The scholarship was created to honor the memory of Marine Gunnery Sergeant John D. Fry, 28, of Lorena, Texas. With only a week left in his Iraq tour in 2006, Fry injured his hand and was given the option of going home early with a Bronze Star. Fry declined the offer and volunteered to go on one last run to defuse bombs. Fry was killed March 8, 2006, by an improvised explosive device in Anbar province, Iraq, leaving behind his widow and three small children.
Like Post-9/11 veterans, eligible surviving spouses and children attending school may receive full tuition coverage at state-operated colleges and universities, plus a monthly living stipend and book allowance under this program.
Surviving spouses can use the Fry Scholarship for 15 years from the anniversary of the servicemember's death or until they remarry, some surviving spouses of servicemembers who died prior to December 31, 2005 may have their eligibility extended until December 31, 2021, contact the VA for more information.

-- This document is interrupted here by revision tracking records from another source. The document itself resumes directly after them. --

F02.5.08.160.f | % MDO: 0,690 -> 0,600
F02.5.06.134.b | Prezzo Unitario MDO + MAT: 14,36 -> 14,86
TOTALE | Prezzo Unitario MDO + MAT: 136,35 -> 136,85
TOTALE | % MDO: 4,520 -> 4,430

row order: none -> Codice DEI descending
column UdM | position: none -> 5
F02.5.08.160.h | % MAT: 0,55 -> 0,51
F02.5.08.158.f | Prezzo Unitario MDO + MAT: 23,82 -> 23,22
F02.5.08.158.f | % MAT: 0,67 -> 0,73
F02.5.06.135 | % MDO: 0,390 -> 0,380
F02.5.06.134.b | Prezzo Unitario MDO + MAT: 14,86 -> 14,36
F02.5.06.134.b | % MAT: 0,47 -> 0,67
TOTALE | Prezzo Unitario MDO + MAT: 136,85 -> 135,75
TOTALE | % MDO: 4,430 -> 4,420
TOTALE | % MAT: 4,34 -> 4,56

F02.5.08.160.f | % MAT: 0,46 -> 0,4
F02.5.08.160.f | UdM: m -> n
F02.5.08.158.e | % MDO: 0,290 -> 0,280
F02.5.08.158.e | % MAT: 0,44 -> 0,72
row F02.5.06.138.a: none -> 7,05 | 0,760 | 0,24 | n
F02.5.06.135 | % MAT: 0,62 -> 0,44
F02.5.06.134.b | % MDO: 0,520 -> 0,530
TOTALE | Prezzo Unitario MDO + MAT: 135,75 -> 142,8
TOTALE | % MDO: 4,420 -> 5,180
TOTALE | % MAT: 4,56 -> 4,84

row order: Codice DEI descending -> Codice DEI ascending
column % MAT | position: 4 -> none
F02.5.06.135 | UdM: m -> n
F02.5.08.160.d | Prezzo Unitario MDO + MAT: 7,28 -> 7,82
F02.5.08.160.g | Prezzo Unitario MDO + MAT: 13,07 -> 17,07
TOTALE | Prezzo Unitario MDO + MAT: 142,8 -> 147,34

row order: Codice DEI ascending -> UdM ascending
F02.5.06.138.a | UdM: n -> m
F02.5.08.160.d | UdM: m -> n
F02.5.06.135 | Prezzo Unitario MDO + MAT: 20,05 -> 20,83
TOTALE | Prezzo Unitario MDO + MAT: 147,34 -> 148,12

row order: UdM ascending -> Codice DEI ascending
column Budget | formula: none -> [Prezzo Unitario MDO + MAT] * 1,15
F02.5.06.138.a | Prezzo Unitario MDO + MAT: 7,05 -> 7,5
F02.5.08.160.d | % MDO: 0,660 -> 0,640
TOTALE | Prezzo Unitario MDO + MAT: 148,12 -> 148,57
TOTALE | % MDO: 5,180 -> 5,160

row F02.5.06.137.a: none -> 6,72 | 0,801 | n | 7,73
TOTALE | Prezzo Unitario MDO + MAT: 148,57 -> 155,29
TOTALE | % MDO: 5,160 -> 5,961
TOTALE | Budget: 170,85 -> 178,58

Eligible children can use the Fry Scholarship between the ages of 18 and 33. Children under age 18 can't use this benefit even if they have completed high school. The child's marital status doesn't affect eligibility.

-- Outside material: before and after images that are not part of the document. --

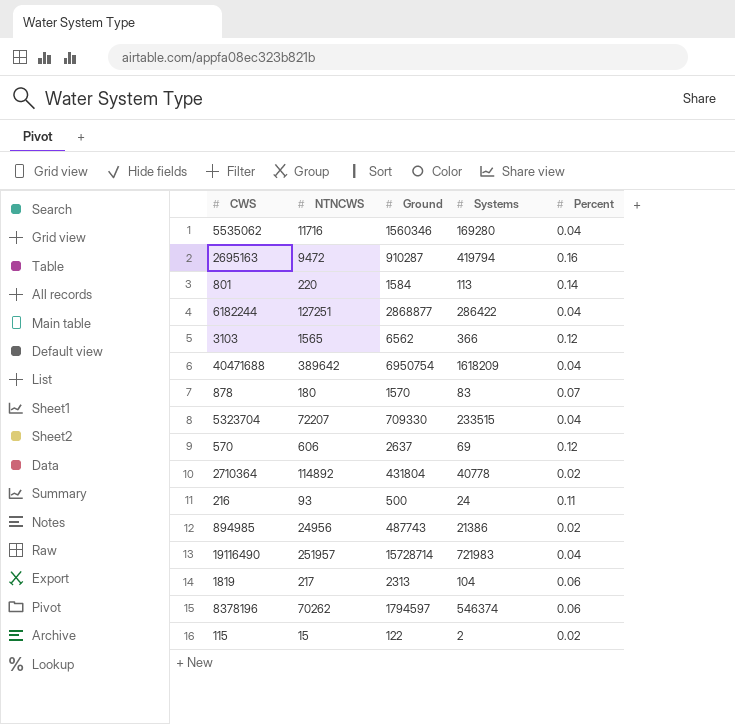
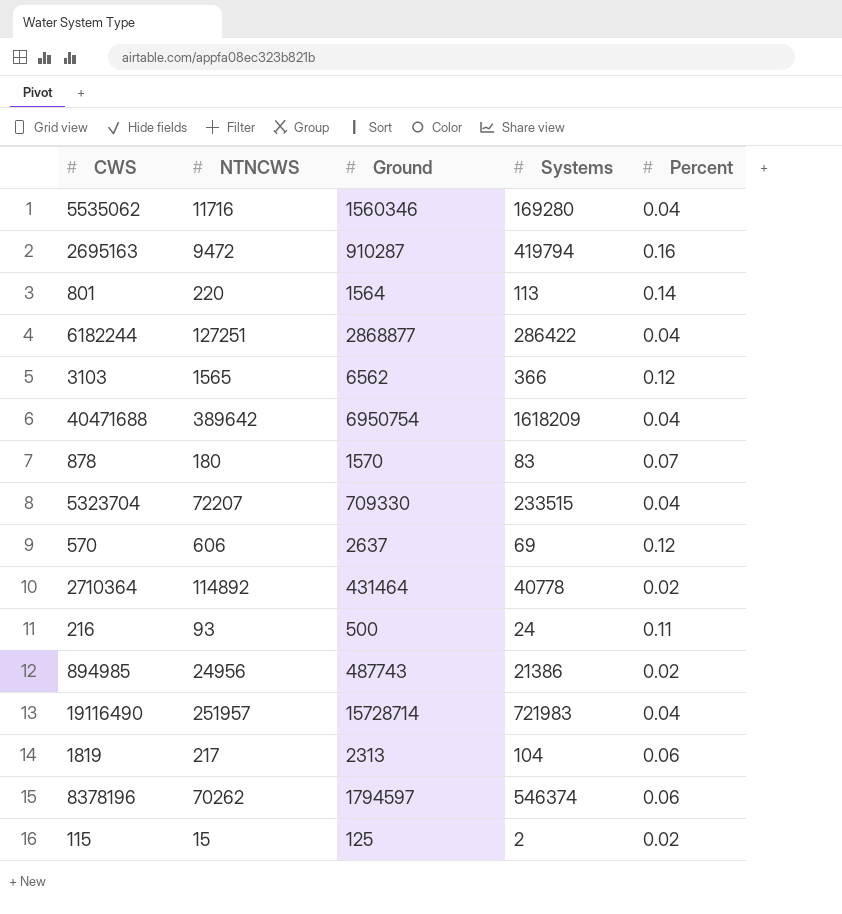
801 | Ground: 1584 -> 1564
2710364 | Ground: 431804 -> 431464
115 | Ground: 122 -> 125

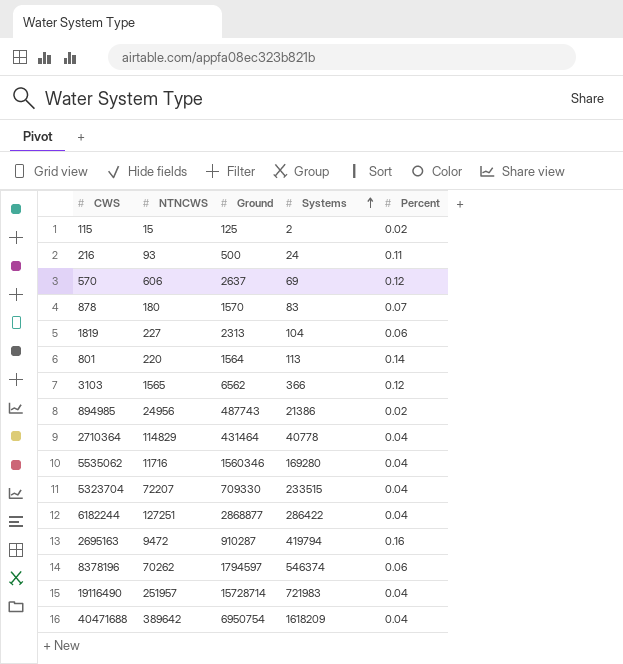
row order: none -> Systems ascending
1819 | NTNCWS: 217 -> 227
2710364 | NTNCWS: 114892 -> 114829
2710364 | Percent: 0.02 -> 0.04

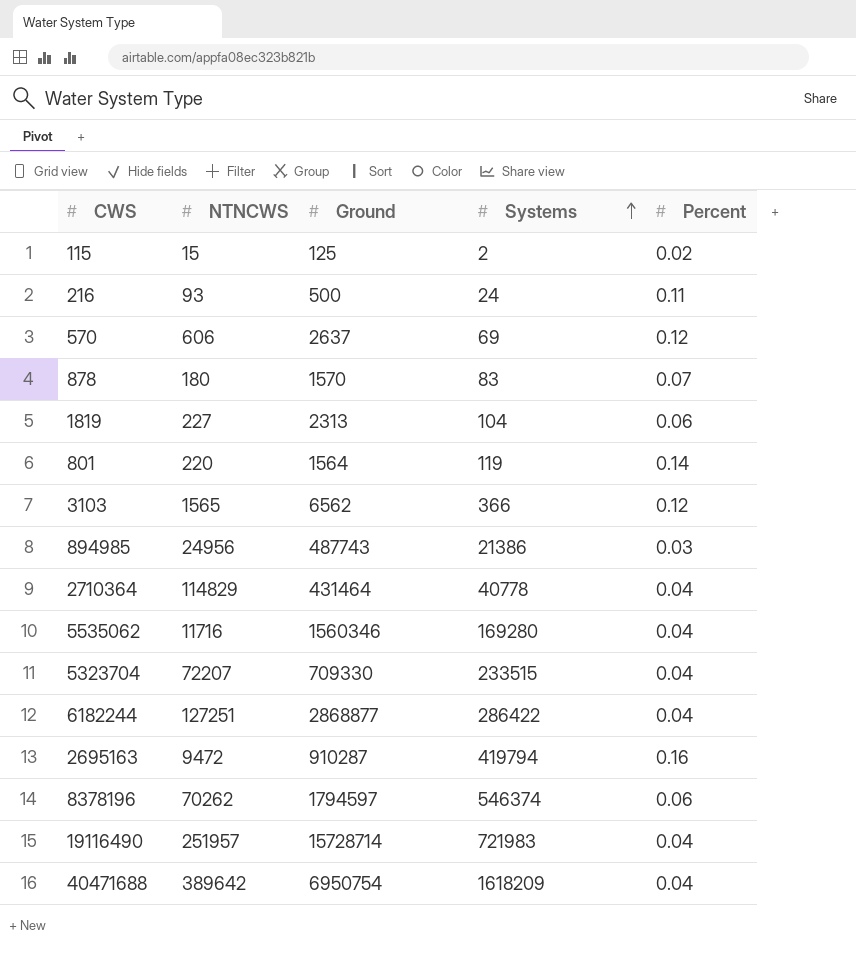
801 | Systems: 113 -> 119
894985 | Percent: 0.02 -> 0.03

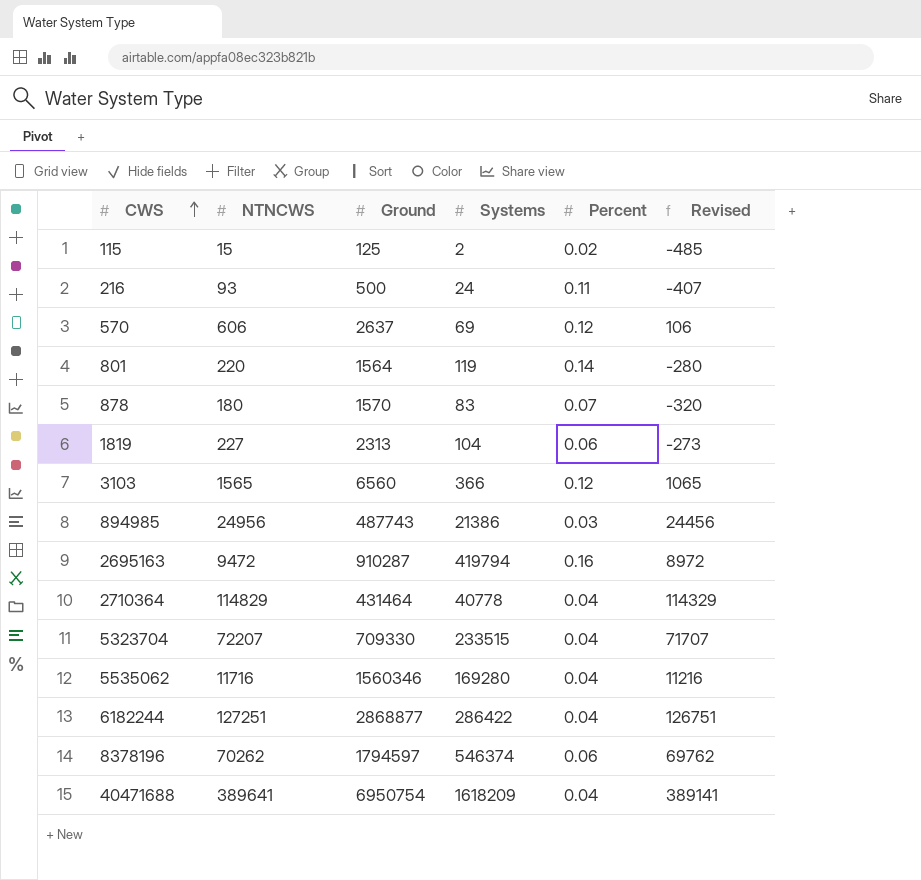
row order: Systems ascending -> CWS ascending
column Revised | formula: none -> [NTNCWS] - 500
row 19116490: 251957 | 15728714 | 721983 | 0.04 -> none
3103 | Ground: 6562 -> 6560
40471688 | NTNCWS: 389642 -> 389641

If you're eligible for the Fry Scholarship you can get:
- Full tuition & fees paid directly to the school for all public school in-state students. For those attending private or foreign schools tuition & fees are capped at $24,476.79 per academic year.
- A monthly housing allowance
- A books & supplies stipend
However, you're not eligible for the Yellow Ribbon Program.
How to Apply
Complete and submit a VA Form 22-5490. A parent or guardian must sign the application if the child is under age 18.